> Dataset extract
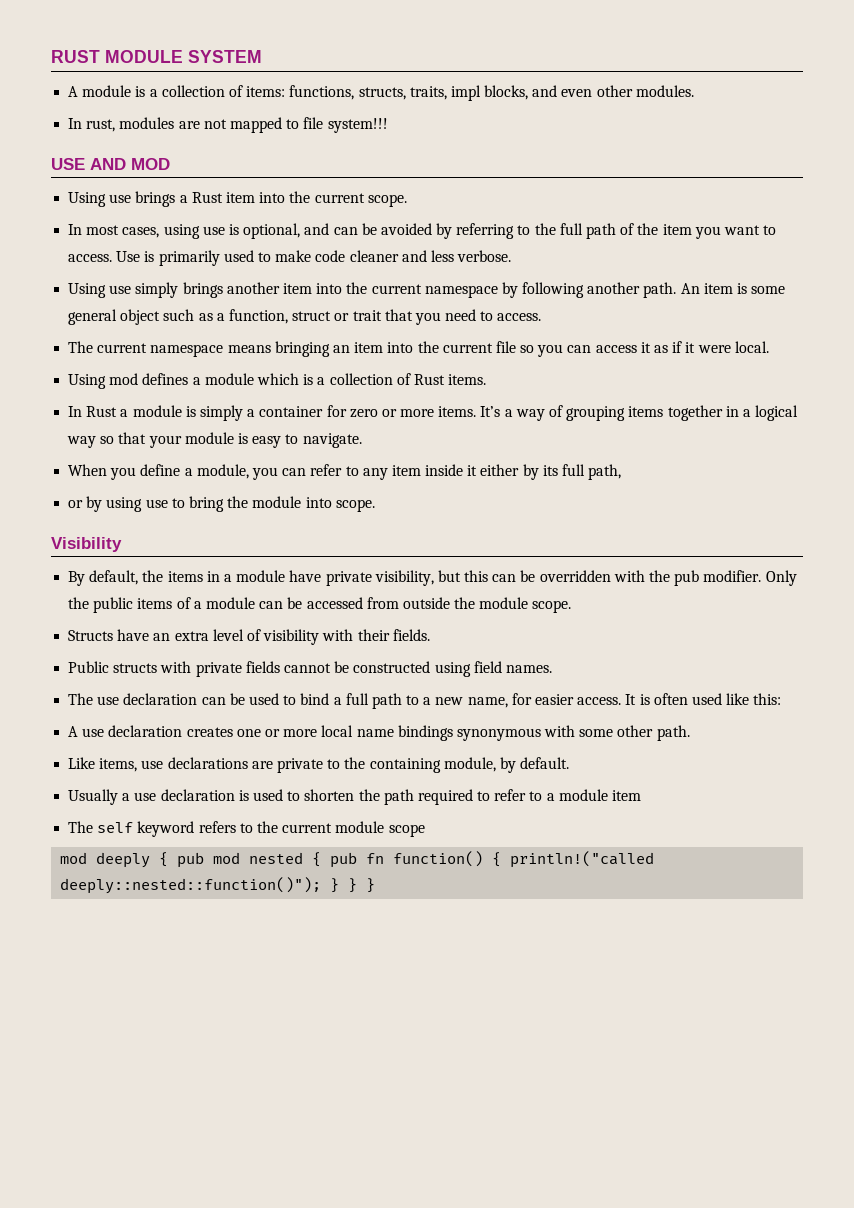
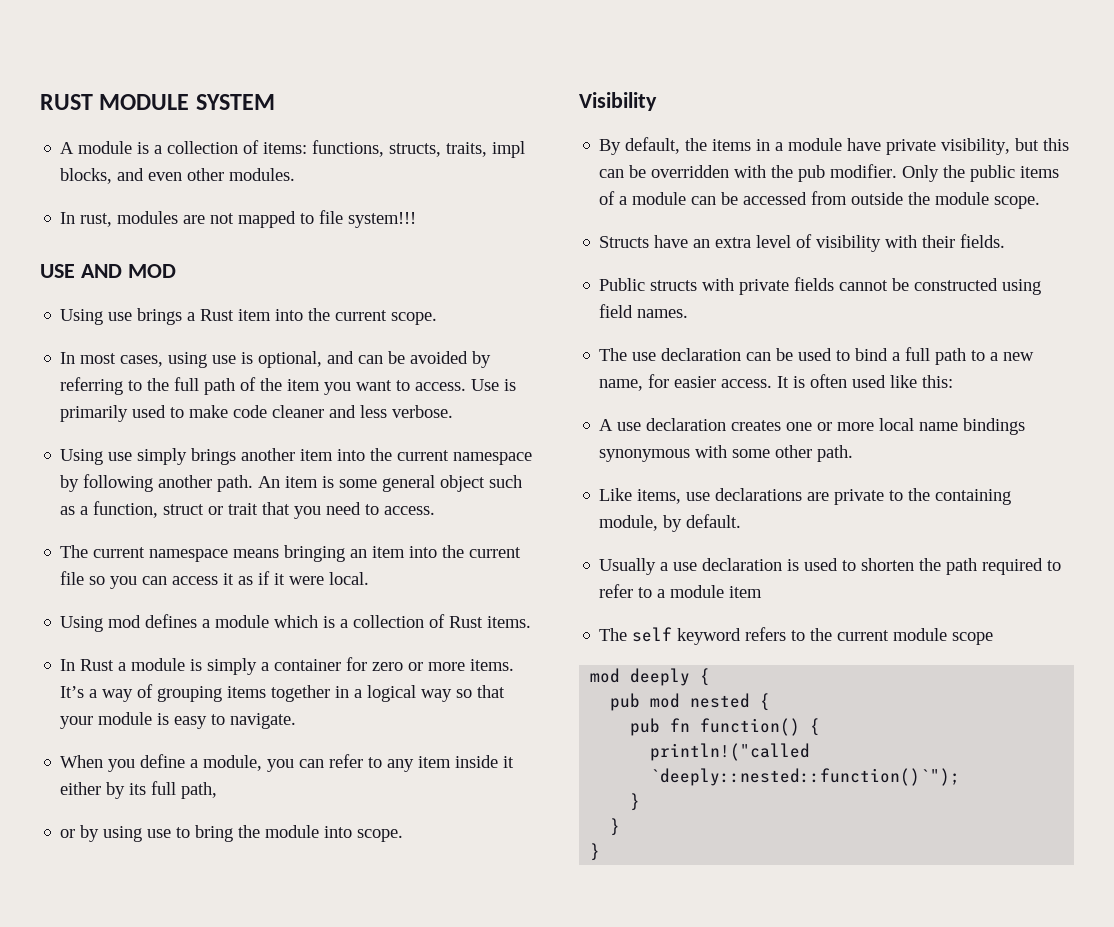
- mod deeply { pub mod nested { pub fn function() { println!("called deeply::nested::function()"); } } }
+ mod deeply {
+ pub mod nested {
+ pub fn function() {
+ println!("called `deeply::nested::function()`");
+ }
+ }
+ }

> Your task
Omit the pictures and write out the remaining data exactly.

> Solution for this task
- mod deeply { pub mod nested { pub fn function() { println!("called deeply::nested::function()"); } } }
+ mod deeply {
+ pub mod nested {
+ pub fn function() {
+ println!("called `deeply::nested::function()`");
+ }
+ }
+ }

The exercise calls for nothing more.